Drop the images; return everything else in the listing below exactly.

____ The input

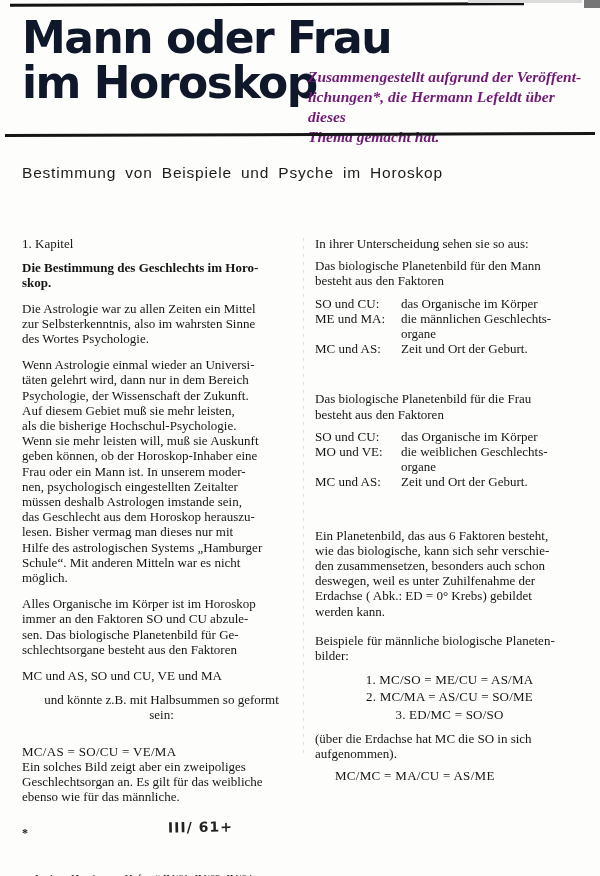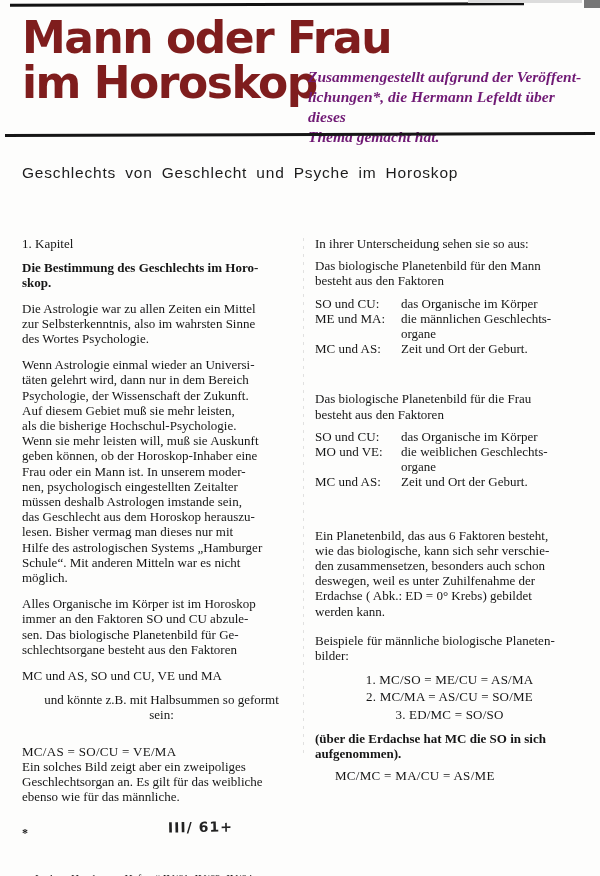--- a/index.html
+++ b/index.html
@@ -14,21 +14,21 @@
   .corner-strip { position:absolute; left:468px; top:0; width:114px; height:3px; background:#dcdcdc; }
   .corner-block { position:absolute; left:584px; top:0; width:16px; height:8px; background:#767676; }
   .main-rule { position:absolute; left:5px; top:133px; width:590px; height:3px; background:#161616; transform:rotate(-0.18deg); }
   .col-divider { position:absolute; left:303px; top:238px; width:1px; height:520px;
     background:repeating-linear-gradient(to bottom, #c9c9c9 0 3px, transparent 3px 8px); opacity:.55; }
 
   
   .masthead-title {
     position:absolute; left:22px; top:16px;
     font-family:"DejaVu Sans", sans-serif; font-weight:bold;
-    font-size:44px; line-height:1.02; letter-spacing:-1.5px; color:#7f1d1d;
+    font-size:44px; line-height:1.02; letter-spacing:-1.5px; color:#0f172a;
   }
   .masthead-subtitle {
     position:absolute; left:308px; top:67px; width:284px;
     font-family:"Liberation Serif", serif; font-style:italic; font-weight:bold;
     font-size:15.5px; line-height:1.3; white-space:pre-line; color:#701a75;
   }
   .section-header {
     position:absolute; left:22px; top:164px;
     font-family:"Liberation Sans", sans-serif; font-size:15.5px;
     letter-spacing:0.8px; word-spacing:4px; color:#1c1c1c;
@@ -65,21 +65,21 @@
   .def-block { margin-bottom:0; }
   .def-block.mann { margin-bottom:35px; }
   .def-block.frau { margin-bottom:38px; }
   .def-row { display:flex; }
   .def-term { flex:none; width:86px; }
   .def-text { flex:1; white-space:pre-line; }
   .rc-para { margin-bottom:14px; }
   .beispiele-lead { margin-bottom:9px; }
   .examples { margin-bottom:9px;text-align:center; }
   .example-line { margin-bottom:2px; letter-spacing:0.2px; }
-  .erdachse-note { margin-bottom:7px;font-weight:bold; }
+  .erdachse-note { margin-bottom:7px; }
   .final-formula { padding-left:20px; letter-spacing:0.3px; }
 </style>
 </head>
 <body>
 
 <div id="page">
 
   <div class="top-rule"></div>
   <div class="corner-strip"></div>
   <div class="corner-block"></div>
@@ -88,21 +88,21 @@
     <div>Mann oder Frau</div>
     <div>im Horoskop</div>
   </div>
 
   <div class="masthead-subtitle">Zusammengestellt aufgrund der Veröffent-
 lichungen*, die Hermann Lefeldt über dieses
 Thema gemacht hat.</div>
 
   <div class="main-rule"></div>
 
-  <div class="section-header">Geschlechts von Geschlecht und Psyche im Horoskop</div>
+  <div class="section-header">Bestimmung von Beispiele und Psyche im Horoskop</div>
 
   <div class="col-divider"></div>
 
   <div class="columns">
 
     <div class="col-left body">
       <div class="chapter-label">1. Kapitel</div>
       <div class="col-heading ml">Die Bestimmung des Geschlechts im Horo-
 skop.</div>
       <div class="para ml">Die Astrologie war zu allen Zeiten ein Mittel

________

Reply.
--- a/index.html
+++ b/index.html
@@ -14,21 +14,21 @@
   .corner-strip { position:absolute; left:468px; top:0; width:114px; height:3px; background:#dcdcdc; }
   .corner-block { position:absolute; left:584px; top:0; width:16px; height:8px; background:#767676; }
   .main-rule { position:absolute; left:5px; top:133px; width:590px; height:3px; background:#161616; transform:rotate(-0.18deg); }
   .col-divider { position:absolute; left:303px; top:238px; width:1px; height:520px;
     background:repeating-linear-gradient(to bottom, #c9c9c9 0 3px, transparent 3px 8px); opacity:.55; }
 
   
   .masthead-title {
     position:absolute; left:22px; top:16px;
     font-family:"DejaVu Sans", sans-serif; font-weight:bold;
-    font-size:44px; line-height:1.02; letter-spacing:-1.5px; color:#7f1d1d;
+    font-size:44px; line-height:1.02; letter-spacing:-1.5px; color:#0f172a;
   }
   .masthead-subtitle {
     position:absolute; left:308px; top:67px; width:284px;
     font-family:"Liberation Serif", serif; font-style:italic; font-weight:bold;
     font-size:15.5px; line-height:1.3; white-space:pre-line; color:#701a75;
   }
   .section-header {
     position:absolute; left:22px; top:164px;
     font-family:"Liberation Sans", sans-serif; font-size:15.5px;
     letter-spacing:0.8px; word-spacing:4px; color:#1c1c1c;
@@ -65,21 +65,21 @@
   .def-block { margin-bottom:0; }
   .def-block.mann { margin-bottom:35px; }
   .def-block.frau { margin-bottom:38px; }
   .def-row { display:flex; }
   .def-term { flex:none; width:86px; }
   .def-text { flex:1; white-space:pre-line; }
   .rc-para { margin-bottom:14px; }
   .beispiele-lead { margin-bottom:9px; }
   .examples { margin-bottom:9px;text-align:center; }
   .example-line { margin-bottom:2px; letter-spacing:0.2px; }
-  .erdachse-note { margin-bottom:7px;font-weight:bold; }
+  .erdachse-note { margin-bottom:7px; }
   .final-formula { padding-left:20px; letter-spacing:0.3px; }
 </style>
 </head>
 <body>
 
 <div id="page">
 
   <div class="top-rule"></div>
   <div class="corner-strip"></div>
   <div class="corner-block"></div>
@@ -88,21 +88,21 @@
     <div>Mann oder Frau</div>
     <div>im Horoskop</div>
   </div>
 
   <div class="masthead-subtitle">Zusammengestellt aufgrund der Veröffent-
 lichungen*, die Hermann Lefeldt über dieses
 Thema gemacht hat.</div>
 
   <div class="main-rule"></div>
 
-  <div class="section-header">Geschlechts von Geschlecht und Psyche im Horoskop</div>
+  <div class="section-header">Bestimmung von Beispiele und Psyche im Horoskop</div>
 
   <div class="col-divider"></div>
 
   <div class="columns">
 
     <div class="col-left body">
       <div class="chapter-label">1. Kapitel</div>
       <div class="col-heading ml">Die Bestimmung des Geschlechts im Horo-
 skop.</div>
       <div class="para ml">Die Astrologie war zu allen Zeiten ein Mittel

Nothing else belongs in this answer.